## [Work to complete]
Could you reproduce, word for word, everything below from the line containing "(142, 79) none -> (205, 133) //" down to the line containing "[46,702,170,714] Например sms", with both of those lines included and no others?

## [Data supplied]
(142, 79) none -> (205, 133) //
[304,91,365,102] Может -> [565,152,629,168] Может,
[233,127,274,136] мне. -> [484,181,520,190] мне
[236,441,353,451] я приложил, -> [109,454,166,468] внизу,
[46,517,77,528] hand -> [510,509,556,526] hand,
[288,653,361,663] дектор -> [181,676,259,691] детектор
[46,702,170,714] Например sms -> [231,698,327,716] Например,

* * *

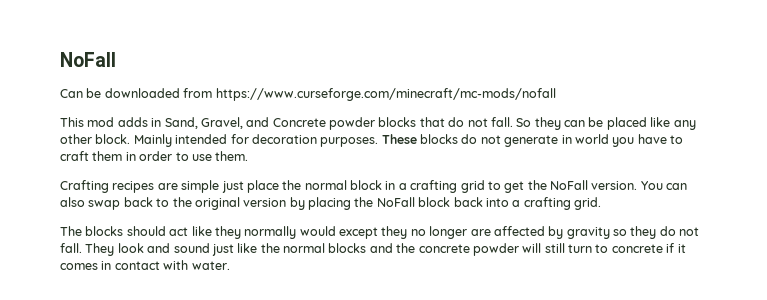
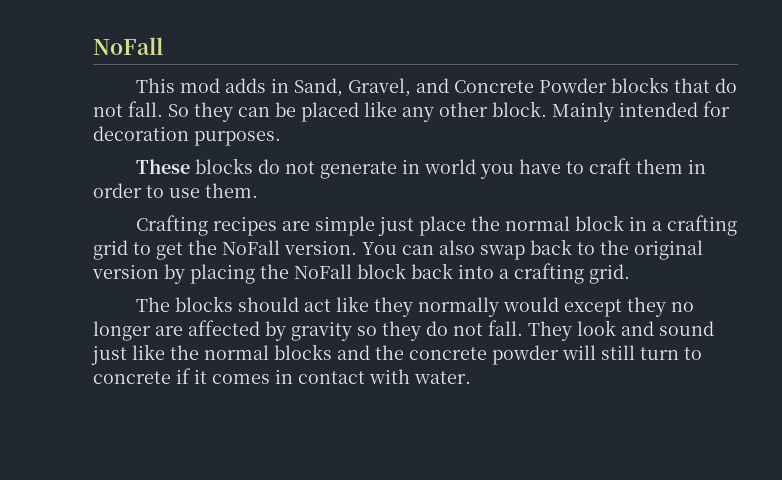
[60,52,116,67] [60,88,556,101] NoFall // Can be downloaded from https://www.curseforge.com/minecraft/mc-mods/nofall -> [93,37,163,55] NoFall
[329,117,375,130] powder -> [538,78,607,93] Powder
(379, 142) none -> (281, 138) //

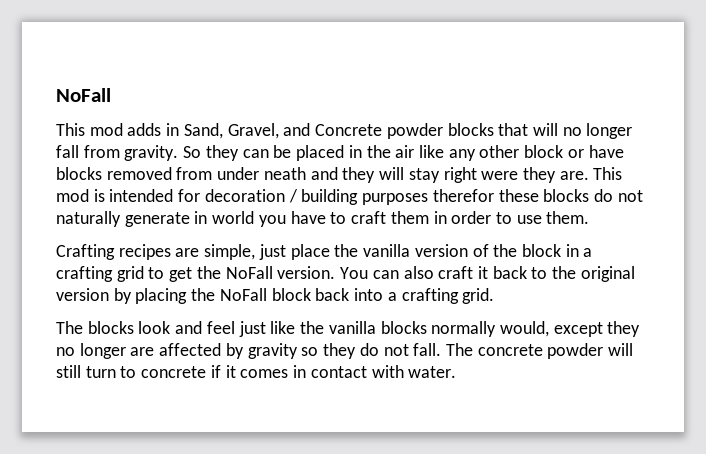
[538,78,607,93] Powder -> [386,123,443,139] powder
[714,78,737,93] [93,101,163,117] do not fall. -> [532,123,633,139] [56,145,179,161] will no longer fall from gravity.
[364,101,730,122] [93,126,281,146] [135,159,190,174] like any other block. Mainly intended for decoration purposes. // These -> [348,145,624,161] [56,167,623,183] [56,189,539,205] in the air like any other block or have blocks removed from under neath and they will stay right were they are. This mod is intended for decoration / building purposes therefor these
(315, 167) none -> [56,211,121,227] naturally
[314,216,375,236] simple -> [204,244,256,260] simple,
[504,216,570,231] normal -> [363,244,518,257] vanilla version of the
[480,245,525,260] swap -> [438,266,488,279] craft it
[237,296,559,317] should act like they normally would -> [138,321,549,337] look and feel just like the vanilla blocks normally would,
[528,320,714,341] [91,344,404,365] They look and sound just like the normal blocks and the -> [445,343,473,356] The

--

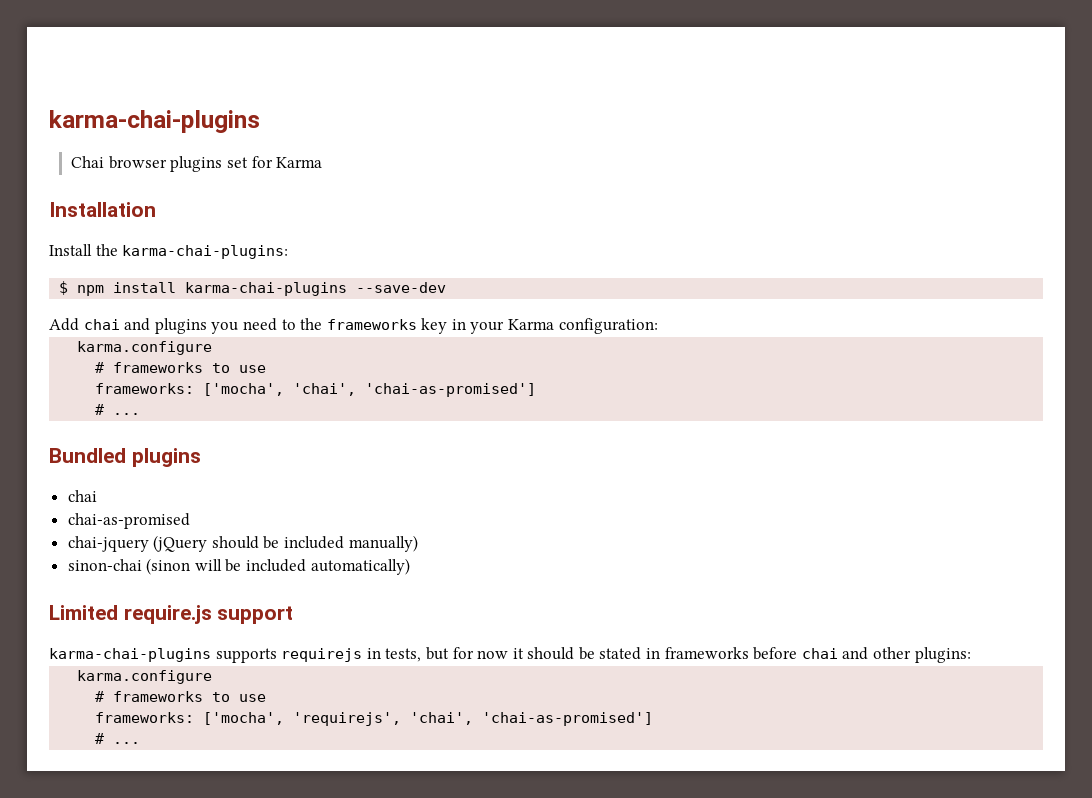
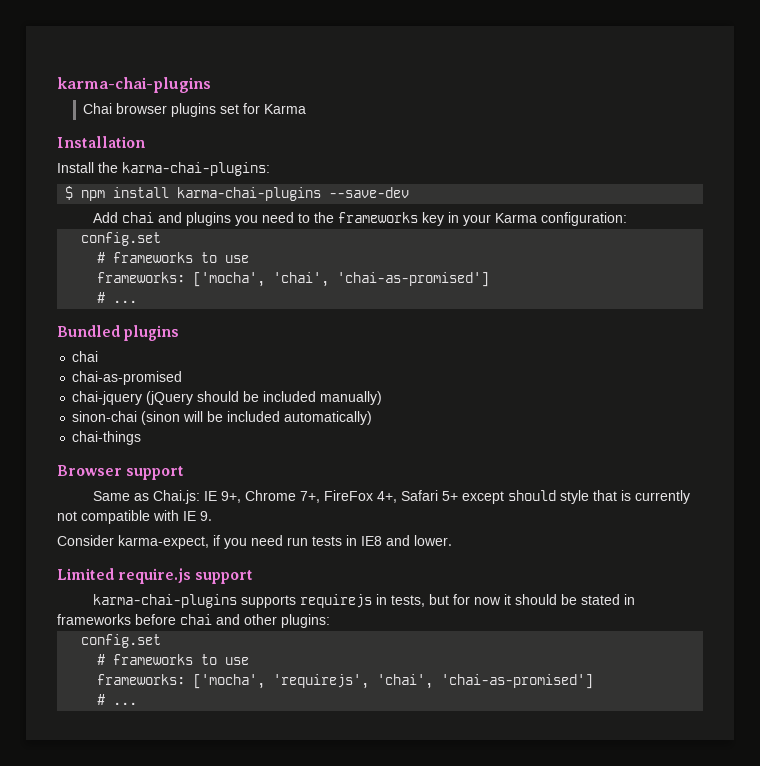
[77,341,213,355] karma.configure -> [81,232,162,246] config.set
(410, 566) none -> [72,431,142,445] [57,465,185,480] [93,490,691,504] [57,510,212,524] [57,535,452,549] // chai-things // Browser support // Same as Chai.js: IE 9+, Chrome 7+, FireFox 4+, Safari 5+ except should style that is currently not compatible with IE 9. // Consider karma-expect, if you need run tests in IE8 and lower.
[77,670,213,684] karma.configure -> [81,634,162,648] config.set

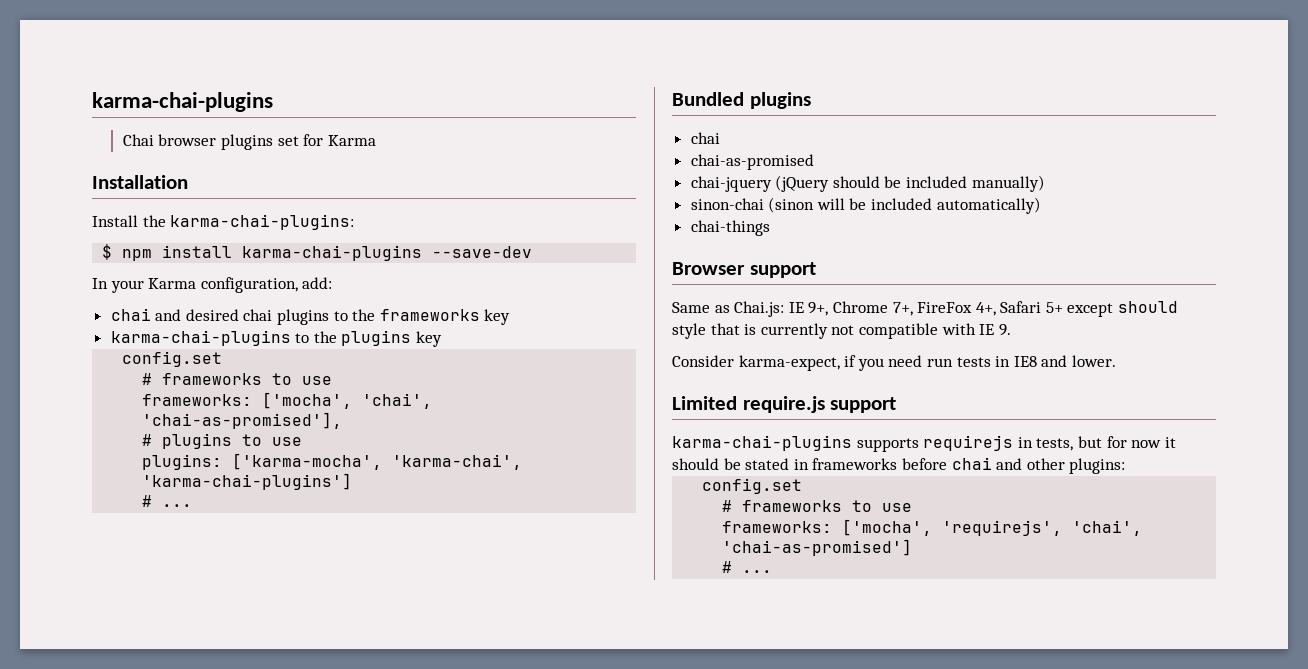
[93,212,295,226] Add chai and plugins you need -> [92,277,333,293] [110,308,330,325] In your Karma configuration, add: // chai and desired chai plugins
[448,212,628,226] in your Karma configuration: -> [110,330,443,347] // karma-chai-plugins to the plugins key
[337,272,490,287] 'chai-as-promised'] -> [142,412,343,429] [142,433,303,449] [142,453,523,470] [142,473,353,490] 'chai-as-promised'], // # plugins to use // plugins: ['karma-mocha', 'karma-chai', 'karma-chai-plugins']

## [Answer area]
(142, 79) none -> (205, 133) //
[304,91,365,102] Может -> [565,152,629,168] Может,
[233,127,274,136] мне. -> [484,181,520,190] мне
[236,441,353,451] я приложил, -> [109,454,166,468] внизу,
[46,517,77,528] hand -> [510,509,556,526] hand,
[288,653,361,663] дектор -> [181,676,259,691] детектор
[46,702,170,714] Например sms -> [231,698,327,716] Например,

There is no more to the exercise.